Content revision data

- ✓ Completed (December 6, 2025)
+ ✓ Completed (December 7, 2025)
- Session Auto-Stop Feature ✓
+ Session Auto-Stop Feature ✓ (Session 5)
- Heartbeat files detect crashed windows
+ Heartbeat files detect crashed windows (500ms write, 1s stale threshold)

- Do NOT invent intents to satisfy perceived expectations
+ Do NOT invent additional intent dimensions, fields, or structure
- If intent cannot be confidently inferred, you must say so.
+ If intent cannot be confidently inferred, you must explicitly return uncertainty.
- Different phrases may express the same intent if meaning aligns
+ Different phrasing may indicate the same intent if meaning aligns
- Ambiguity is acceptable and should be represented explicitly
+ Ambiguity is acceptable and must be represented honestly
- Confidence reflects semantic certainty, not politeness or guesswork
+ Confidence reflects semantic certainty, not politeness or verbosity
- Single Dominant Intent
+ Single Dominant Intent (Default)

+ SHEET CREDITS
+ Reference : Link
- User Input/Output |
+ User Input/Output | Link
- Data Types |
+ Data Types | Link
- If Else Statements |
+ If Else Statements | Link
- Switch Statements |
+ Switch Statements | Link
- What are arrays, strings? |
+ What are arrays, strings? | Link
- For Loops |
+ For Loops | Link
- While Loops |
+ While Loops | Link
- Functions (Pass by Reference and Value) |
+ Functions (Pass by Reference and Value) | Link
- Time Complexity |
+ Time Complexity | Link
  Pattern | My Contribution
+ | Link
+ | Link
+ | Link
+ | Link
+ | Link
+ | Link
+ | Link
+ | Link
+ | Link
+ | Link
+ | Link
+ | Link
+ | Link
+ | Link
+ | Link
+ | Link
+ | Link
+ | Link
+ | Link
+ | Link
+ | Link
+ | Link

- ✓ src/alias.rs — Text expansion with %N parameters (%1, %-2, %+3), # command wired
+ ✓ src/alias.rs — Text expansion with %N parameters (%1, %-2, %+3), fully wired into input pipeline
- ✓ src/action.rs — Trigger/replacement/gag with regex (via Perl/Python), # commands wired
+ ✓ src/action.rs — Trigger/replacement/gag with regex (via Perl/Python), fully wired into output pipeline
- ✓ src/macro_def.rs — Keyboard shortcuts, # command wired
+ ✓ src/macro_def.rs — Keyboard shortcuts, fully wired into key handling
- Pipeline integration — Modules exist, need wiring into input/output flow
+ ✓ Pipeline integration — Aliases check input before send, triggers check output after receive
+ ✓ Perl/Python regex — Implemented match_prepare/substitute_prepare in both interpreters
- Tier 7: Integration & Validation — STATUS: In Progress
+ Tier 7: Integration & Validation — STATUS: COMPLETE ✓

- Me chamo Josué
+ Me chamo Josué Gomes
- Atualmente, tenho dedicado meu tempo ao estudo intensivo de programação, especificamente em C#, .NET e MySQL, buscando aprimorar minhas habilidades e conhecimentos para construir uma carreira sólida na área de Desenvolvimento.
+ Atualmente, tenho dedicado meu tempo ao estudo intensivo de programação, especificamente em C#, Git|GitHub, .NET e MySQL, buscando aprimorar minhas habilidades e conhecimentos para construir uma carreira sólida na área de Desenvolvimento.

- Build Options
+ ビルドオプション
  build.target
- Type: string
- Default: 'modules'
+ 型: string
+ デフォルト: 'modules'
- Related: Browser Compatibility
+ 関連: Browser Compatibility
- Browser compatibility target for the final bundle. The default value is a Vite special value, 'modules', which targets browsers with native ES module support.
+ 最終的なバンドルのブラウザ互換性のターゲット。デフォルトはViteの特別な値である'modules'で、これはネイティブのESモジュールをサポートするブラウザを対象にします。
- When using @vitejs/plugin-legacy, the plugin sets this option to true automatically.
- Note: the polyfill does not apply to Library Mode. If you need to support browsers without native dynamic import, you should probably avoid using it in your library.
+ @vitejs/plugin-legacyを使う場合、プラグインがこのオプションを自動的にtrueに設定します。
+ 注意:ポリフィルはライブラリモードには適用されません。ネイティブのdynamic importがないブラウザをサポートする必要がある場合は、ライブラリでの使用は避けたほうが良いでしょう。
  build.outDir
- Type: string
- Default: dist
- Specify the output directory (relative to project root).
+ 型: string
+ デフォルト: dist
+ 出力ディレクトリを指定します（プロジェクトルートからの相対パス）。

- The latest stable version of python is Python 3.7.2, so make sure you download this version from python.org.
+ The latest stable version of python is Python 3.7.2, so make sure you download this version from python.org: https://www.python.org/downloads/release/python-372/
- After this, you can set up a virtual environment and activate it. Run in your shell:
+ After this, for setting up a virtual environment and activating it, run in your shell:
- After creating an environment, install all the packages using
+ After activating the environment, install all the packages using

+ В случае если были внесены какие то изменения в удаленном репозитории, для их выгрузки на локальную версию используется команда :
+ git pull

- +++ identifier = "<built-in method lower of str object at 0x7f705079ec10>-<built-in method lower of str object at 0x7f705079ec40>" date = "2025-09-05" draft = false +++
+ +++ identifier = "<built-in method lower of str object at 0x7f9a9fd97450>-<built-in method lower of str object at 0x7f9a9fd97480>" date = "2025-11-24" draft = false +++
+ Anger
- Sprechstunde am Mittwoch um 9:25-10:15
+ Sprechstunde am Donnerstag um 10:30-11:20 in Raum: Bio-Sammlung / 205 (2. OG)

→ Task details: Using the records above, report each line with the string "Heartbeat".

→ Problem solution:
- Heartbeat files detect crashed windows
+ Heartbeat files detect crashed windows (500ms write, 1s stale threshold)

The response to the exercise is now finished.